**The task**
Read through the data and report every line in which the word "Wody" occurs.

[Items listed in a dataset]
^^^^

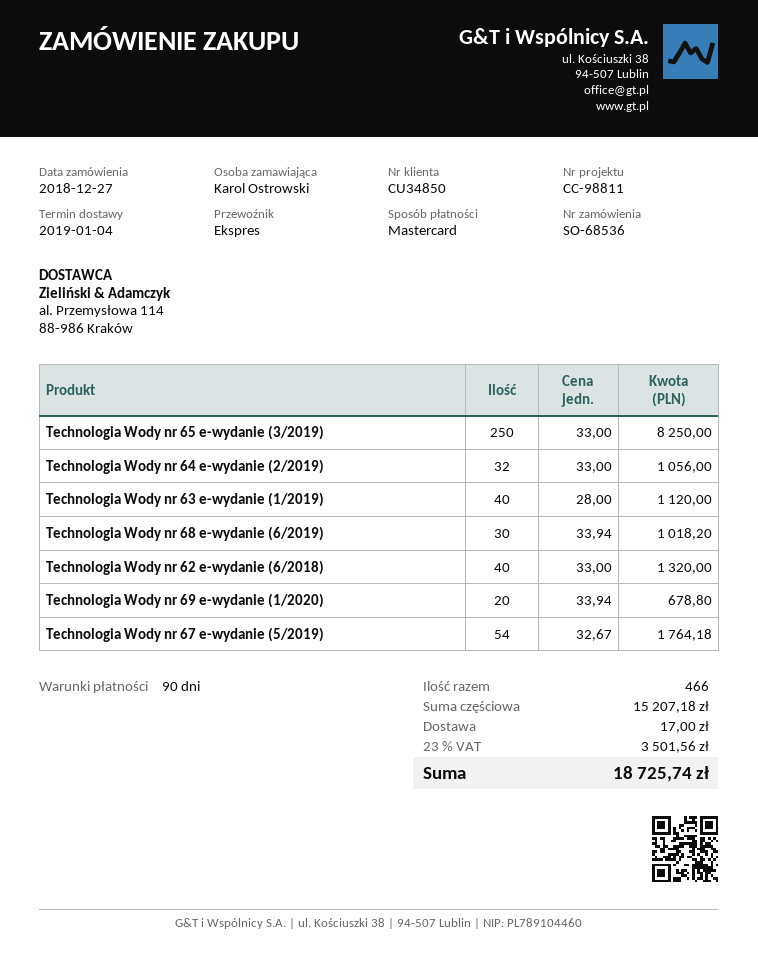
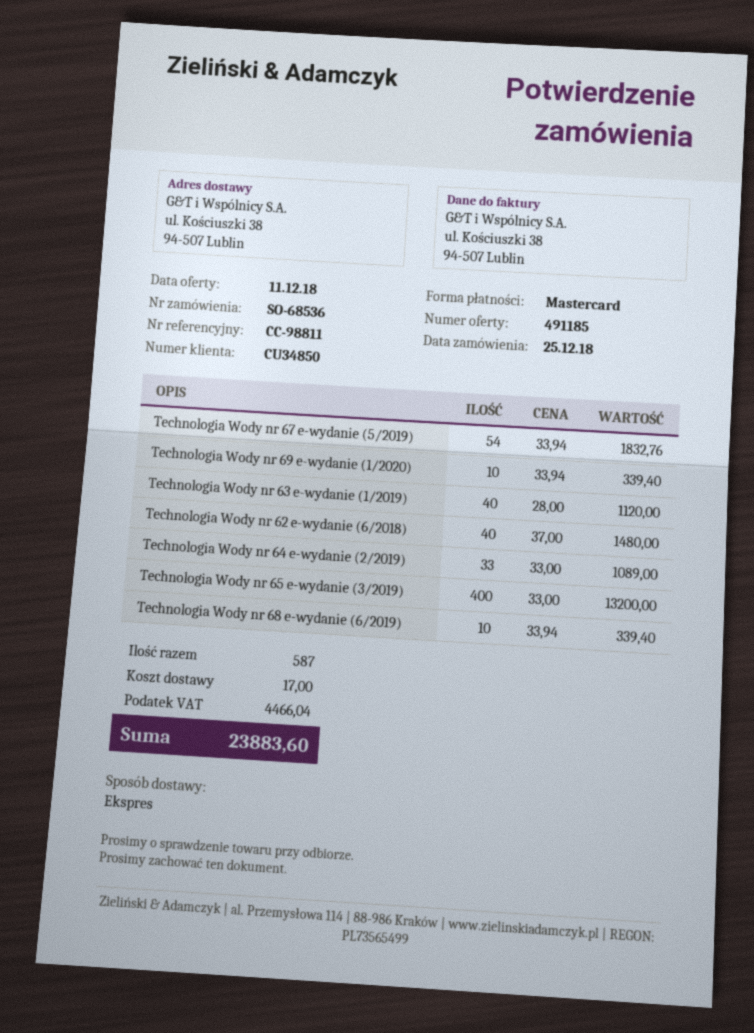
order date: 2018-12-27 -> 2018-12-25
Technologia Wody nr 65 e-wydanie (3/2019): 250 x 33.00 = 8250.00 -> 400 x 33.00 = 13200.00
Technologia Wody nr 64 e-wydanie (2/2019): 32 x 33.00 = 1056.00 -> 33 x 33.00 = 1089.00
Technologia Wody nr 68 e-wydanie (6/2019): 30 x 33.94 = 1018.20 -> 10 x 33.94 = 339.40
Technologia Wody nr 62 e-wydanie (6/2018): 40 x 33.00 = 1320.00 -> 40 x 37.00 = 1480.00
Technologia Wody nr 69 e-wydanie (1/2020): 20 x 33.94 = 678.80 -> 10 x 33.94 = 339.40
Technologia Wody nr 67 e-wydanie (5/2019): 54 x 32.67 = 1764.18 -> 54 x 33.94 = 1832.76
total quantity: 466 -> 587
tax: 3501.56 -> 4466.04
total: 18725.74 -> 23883.60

^^^^

**Result for this exercise**
Technologia Wody nr 65 e-wydanie (3/2019): 250 x 33.00 = 8250.00 -> 400 x 33.00 = 13200.00
Technologia Wody nr 64 e-wydanie (2/2019): 32 x 33.00 = 1056.00 -> 33 x 33.00 = 1089.00
Technologia Wody nr 68 e-wydanie (6/2019): 30 x 33.94 = 1018.20 -> 10 x 33.94 = 339.40
Technologia Wody nr 62 e-wydanie (6/2018): 40 x 33.00 = 1320.00 -> 40 x 37.00 = 1480.00
Technologia Wody nr 69 e-wydanie (1/2020): 20 x 33.94 = 678.80 -> 10 x 33.94 = 339.40
Technologia Wody nr 67 e-wydanie (5/2019): 54 x 32.67 = 1764.18 -> 54 x 33.94 = 1832.76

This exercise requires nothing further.